1805 – SEPTIÈME BULLETIN DE L’ARMÉE D’ITALIE

SEPTIÈME BULLETIN DE L’ARMÉE D’ITALIE [1].

 

Au quartier-général de Gorizia[2], le 26 brumaire an 14[3].

L’ennemi, en nous abandonnant les rives du Tagliamento avait dirigé sa retraite sur Palma-Nova. Il ne chercha point à défendre cette place, qu’il aurait pu tenir avec avantage, & ce ne fut qu’à plusieurs milles de là, que nous rencontrâmes ses derniers postes. Il s’engagea quelques affaires de peu d’intérêt, qui nous valurent cependant un certain nombre de prisonniers.

Le 24, l’armée se forma en deux colonnes & se porta sur l’Isonzo[4]. L’avant-garde, aux ordres du général Espagne, entra deux heures avant la nuit dans Gradisca[5], où les autrichiens n’opposèrent qu’une faible résistance. Les chasseurs à cheval remontèrent alors la rive droite du fleuve pour se porter sur Gorizia, & la division Seras s’établit en même temps à Sagrado[6], sur la rive gauche.

Le lendemain les divisions Molitor, Gardanne & Partouneaux longèrent la rive droite de l’Isonzo dans le dessein de le passer au-dessous de Gorizia ; mais l’équipage de pont n’étant point encore arrivé, le passage ne put pas s’effectuer sur ce point.

Les divisions Seras & Duhesme marchaient de leur côté sur Rubia[7] & Savogna[8]. Leurs avant-postes talonnaient l’ennemi. Il y eut un engagement à la suite duquel la cavalerie se replia dans le plus grand désordre ; son artillerie ne nous échappa qu’à la faveur de la nuit ; nous l’avions poussé jusque sous les murs de Gorizia.

Le général en chef fit ses dispositions pour une attaque générale dans la matinée du 26 ; les autrichiens ne voulurent pas s’y exposer. Ils avaient profité de la nuit même pour précipiter leur retraite. Le général Espagne les suit avec de la cavalerie & de l’infanterie légère. Il a ordre de les chasser devant lui jusqu’à Leibach[9].

L’armée a pris position en avant de l’Isonzo ; trois cents nouveaux prisonniers sont conduits sur ses derrières, & l’on en voit à chaque instant arriver d’autres.

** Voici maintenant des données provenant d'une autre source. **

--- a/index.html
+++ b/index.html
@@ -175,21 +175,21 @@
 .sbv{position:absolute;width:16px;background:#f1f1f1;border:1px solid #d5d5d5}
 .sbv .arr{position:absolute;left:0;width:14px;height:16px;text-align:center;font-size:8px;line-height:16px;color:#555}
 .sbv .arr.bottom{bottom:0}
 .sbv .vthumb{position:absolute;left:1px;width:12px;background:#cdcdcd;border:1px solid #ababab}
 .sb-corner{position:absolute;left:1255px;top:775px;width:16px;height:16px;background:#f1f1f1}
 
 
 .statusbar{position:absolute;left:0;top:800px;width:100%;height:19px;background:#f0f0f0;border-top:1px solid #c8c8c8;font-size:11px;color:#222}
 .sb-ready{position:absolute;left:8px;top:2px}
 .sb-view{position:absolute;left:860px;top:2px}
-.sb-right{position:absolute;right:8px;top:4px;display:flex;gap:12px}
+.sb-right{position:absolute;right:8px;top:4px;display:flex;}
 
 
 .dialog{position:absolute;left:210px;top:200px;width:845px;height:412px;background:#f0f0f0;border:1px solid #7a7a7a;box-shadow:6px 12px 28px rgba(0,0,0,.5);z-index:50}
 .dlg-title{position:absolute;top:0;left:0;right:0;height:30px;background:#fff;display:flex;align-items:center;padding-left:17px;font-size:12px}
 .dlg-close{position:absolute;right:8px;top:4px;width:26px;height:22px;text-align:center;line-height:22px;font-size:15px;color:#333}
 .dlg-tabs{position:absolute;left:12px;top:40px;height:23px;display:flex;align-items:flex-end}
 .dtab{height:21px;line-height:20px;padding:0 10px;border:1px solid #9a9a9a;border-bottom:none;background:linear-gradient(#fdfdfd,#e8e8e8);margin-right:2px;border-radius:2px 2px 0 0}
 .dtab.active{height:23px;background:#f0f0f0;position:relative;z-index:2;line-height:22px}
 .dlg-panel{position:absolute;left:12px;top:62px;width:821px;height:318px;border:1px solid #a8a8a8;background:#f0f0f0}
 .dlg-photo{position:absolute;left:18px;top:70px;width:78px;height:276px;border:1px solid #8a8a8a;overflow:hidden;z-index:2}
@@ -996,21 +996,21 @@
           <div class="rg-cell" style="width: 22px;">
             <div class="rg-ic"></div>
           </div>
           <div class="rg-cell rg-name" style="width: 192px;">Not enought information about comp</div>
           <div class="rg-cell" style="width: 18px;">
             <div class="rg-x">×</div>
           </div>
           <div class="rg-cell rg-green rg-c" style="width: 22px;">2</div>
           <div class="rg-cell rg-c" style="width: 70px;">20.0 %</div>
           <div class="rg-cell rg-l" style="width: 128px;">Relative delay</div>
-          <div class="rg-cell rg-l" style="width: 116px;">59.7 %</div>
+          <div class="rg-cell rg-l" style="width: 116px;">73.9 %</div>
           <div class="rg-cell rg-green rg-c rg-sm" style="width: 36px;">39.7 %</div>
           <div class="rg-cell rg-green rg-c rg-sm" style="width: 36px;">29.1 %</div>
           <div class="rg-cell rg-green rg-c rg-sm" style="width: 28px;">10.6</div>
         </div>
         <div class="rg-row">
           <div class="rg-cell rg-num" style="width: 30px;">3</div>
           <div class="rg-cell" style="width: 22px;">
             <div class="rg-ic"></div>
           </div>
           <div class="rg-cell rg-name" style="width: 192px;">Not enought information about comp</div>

Les magasins établis à Udine[10] & à Palma-Nova sont tombés en nos mains.

Le général en chef se loue de l’activité soutenue de l’armée ; elle surmonte avec courage & gaieté les fatigues & les privations inévitables d’une marche aussi rapide. C’est un témoignage qu’il se plaît à lui rendre auprès de S.M. l’Empereur & Roi.


NOTES

[1] In : Mémorial administratif du département de l’Ourte, n° 300 du 5 frimaire an XIV (26.11.1805), p. 207-208. Liège : J.F. Desoer, 1806. (Mémorial administratif du département de l’Ourte ; IX).

[2] Chef-lieu du comté et province autrichienne du même nom, sur l’Isonzo, au sud-est d’Udine et au nord-ouest de Trieste.

[3] 17 novembre 1805.

[4] Fleuve qui descend des Alpes près de Tarvisio pour se jeter dans le golfe de Trieste. Il porte aujourd’hui le nom de Soča tant qu’il est en territoire slovène.

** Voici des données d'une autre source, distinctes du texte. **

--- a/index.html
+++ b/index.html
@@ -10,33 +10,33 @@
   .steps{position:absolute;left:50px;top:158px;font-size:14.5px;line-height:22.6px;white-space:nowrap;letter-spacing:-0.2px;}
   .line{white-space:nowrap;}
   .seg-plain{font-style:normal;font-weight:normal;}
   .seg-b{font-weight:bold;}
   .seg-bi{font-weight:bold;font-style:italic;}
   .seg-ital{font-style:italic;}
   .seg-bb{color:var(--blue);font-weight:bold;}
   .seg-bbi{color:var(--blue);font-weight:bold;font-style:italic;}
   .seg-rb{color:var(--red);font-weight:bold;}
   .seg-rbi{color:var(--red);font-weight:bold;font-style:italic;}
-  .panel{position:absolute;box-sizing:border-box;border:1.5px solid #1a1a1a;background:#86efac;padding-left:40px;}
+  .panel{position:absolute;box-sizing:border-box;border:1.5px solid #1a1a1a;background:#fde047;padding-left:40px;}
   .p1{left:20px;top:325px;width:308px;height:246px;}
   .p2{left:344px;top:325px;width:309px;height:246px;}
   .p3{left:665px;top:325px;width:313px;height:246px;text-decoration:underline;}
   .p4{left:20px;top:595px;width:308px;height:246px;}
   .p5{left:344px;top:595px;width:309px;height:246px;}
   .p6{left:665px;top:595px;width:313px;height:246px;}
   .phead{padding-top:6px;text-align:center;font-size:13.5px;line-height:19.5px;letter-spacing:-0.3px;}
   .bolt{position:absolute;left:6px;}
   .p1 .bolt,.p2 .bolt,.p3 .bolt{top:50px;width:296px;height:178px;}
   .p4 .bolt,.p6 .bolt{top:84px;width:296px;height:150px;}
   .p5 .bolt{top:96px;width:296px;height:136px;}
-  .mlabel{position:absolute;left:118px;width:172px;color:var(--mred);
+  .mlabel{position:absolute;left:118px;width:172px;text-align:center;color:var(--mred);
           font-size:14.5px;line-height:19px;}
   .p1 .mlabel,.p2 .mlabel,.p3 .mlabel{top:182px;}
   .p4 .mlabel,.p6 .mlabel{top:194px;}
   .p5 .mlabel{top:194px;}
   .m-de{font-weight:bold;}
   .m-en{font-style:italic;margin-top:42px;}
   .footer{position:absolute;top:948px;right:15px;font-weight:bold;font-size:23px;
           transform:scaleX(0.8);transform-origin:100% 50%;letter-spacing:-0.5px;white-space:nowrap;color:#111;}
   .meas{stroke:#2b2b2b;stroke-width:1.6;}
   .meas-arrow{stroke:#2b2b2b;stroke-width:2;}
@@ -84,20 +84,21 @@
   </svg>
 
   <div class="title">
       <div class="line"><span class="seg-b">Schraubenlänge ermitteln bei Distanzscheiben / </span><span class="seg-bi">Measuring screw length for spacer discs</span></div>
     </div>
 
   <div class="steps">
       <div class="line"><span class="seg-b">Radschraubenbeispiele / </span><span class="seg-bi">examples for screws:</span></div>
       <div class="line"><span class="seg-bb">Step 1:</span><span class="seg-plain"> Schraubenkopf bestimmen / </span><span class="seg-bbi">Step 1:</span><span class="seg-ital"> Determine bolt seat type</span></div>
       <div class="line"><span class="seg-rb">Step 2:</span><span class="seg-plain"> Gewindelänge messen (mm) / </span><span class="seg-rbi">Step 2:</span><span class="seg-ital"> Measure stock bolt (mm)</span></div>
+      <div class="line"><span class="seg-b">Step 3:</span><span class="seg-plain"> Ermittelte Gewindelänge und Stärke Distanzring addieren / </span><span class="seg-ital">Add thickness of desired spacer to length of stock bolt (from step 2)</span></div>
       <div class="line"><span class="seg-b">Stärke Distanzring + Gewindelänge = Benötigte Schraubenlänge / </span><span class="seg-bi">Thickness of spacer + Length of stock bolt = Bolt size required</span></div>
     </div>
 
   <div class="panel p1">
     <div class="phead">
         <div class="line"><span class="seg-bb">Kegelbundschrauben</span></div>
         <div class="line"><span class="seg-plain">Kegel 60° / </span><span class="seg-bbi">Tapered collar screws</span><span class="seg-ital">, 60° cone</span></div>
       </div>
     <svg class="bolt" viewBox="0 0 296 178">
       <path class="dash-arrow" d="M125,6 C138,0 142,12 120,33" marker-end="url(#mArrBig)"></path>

[5] Gradisca d’Isonzo, ville à l’est de Palmanova et au sud-ouest de Gorizia.

[6] Village au sud-ouest de Gradisca.

[7] Village au nord-est de Sagrado, sur la rive gauche de l’Isonzo.

[8] Savogna d’Isonzo, village de la banlieue sud-ouest de Gorizia, sur la rive gauche de l’Isonzo.

[9] Laibach, aujourd’hui Ljubljana, capitale de la Slovénie et, à l’époque, de la Carniole autrichienne.

[10] Ville au nord-ouest de Passariano, chef-lieu de province vénitienne (Frioul) et future préfecture du département italien de Passariano.